» **Work to be completed**
Go through the lines below. Copy those with "that".

» **Content revision data**
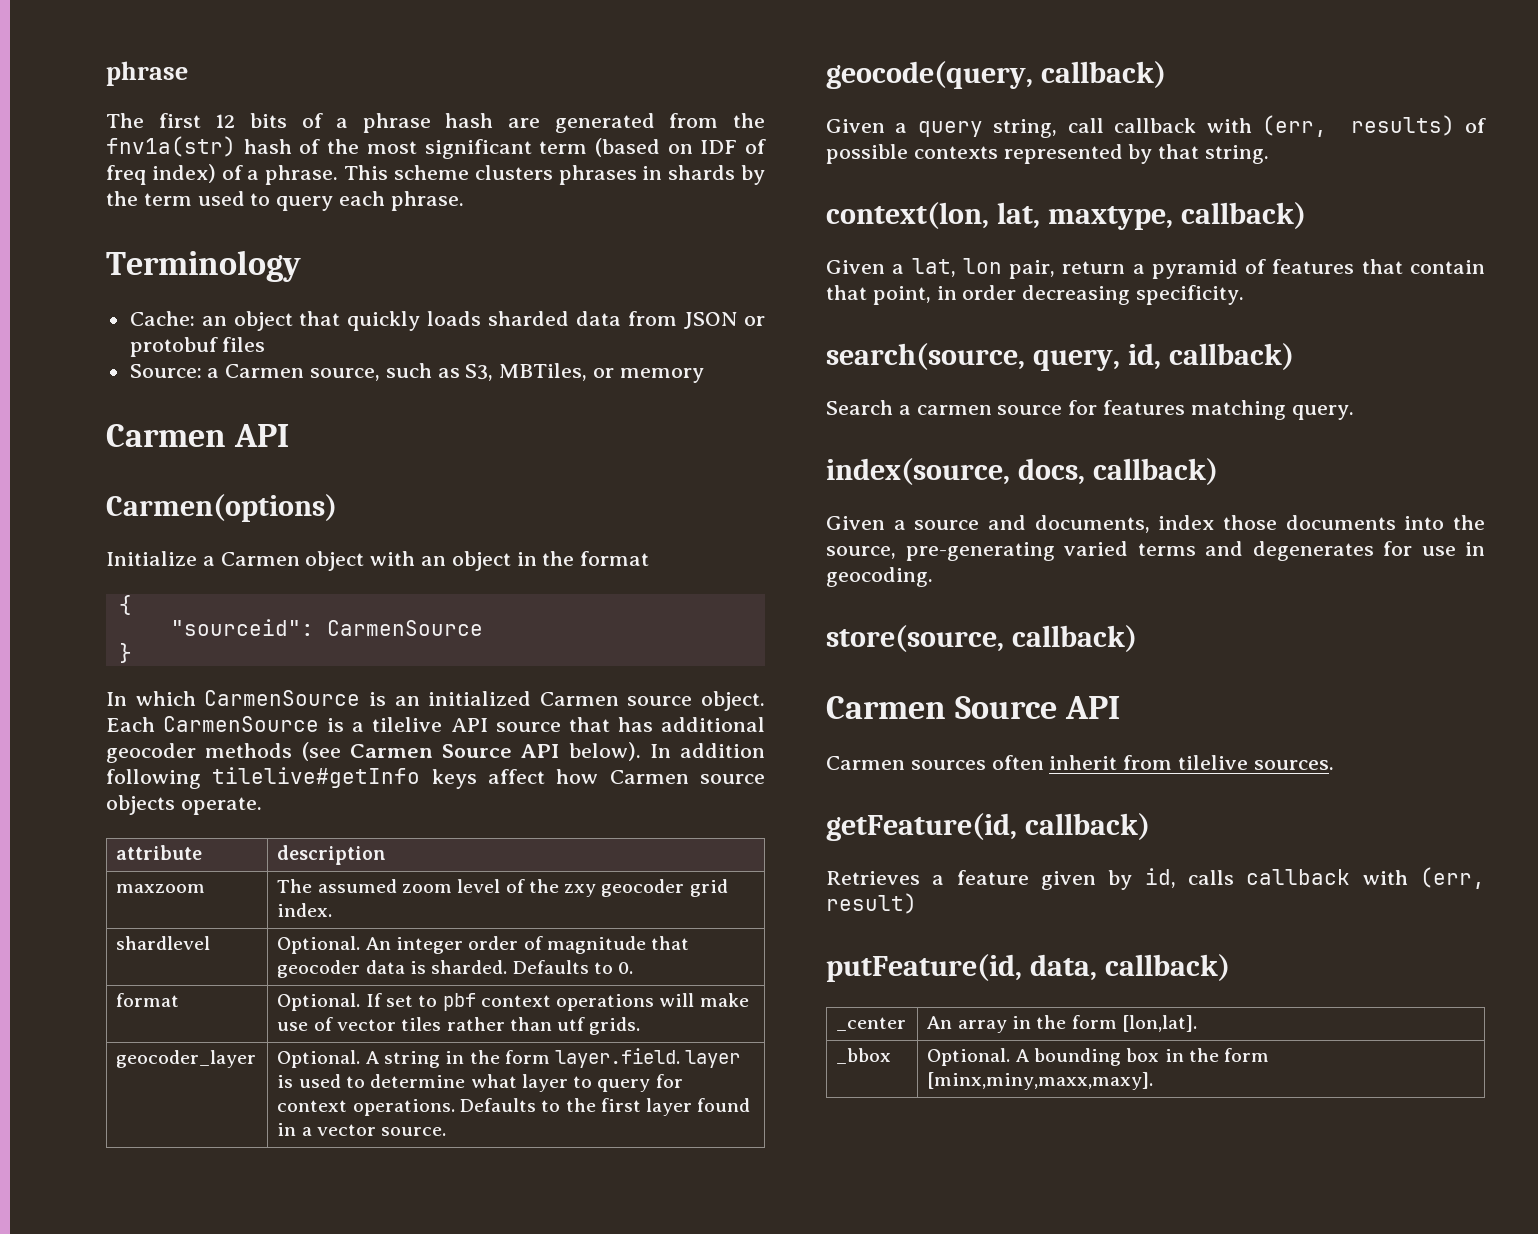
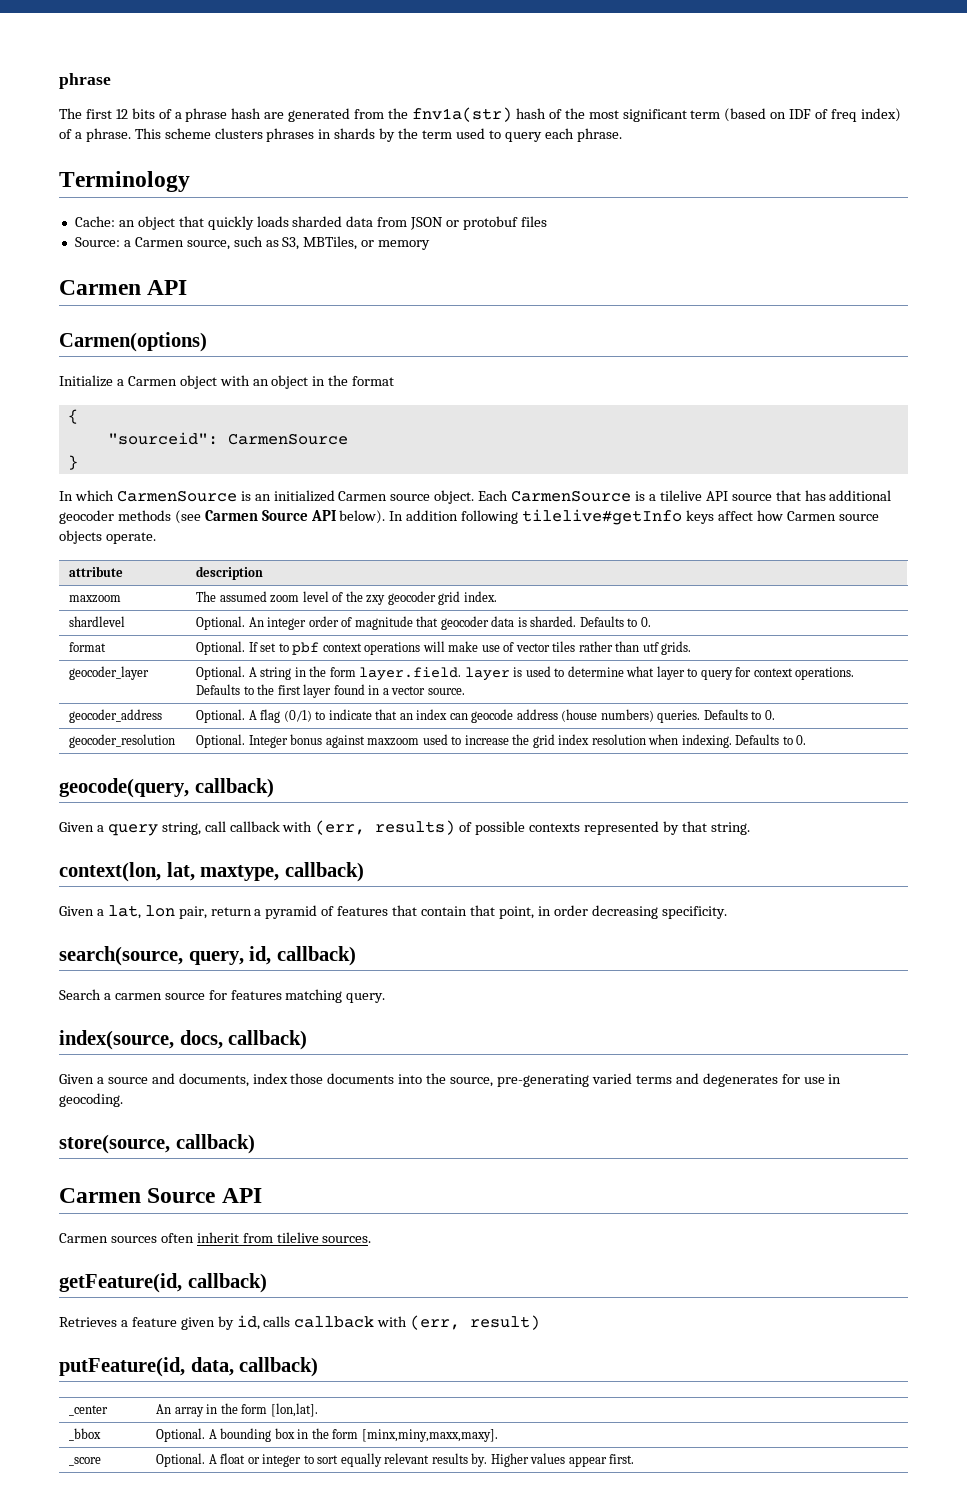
+ geocoder_address | Optional. A flag (0/1) to indicate that an index can geocode address (house numbers) queries. Defaults to 0.
+ geocoder_resolution | Optional. Integer bonus against maxzoom used to increase the grid index resolution when indexing. Defaults to 0.
+ _score | Optional. A float or integer to sort equally relevant results by. Higher values appear first.

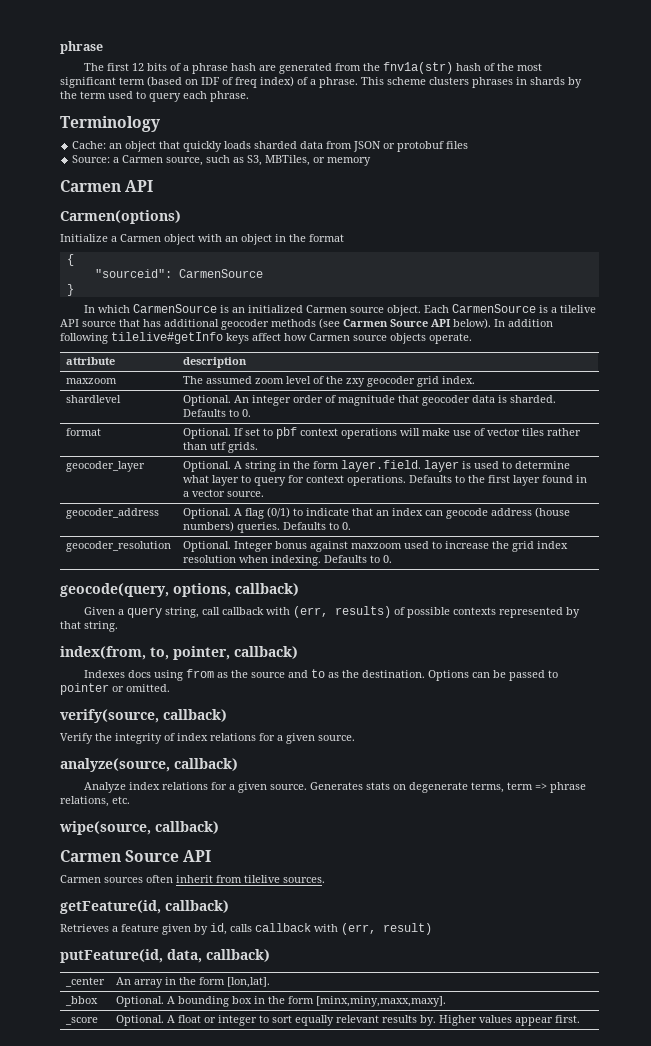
- geocode(query, callback)
+ geocode(query, options, callback)
- context(lon, lat, maxtype, callback)
- Given a lat, lon pair, return a pyramid of features that contain that point, in order decreasing specificity.
- search(source, query, id, callback)
- Search a carmen source for features matching query.
- index(source, docs, callback)
- Given a source and documents, index those documents into the source, pre-generating varied terms and degenerates for use in geocoding.
- store(source, callback)
+ index(from, to, pointer, callback)
+ Indexes docs using from as the source and to as the destination. Options can be passed to pointer or omitted.
+ verify(source, callback)
+ Verify the integrity of index relations for a given source.
+ analyze(source, callback)
+ Analyze index relations for a given source. Generates stats on degenerate terms, term => phrase relations, etc.
+ wipe(source, callback)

» **Response to the exercise**
+ geocoder_address | Optional. A flag (0/1) to indicate that an index can geocode address (house numbers) queries. Defaults to 0.
- Given a lat, lon pair, return a pyramid of features that contain that point, in order decreasing specificity.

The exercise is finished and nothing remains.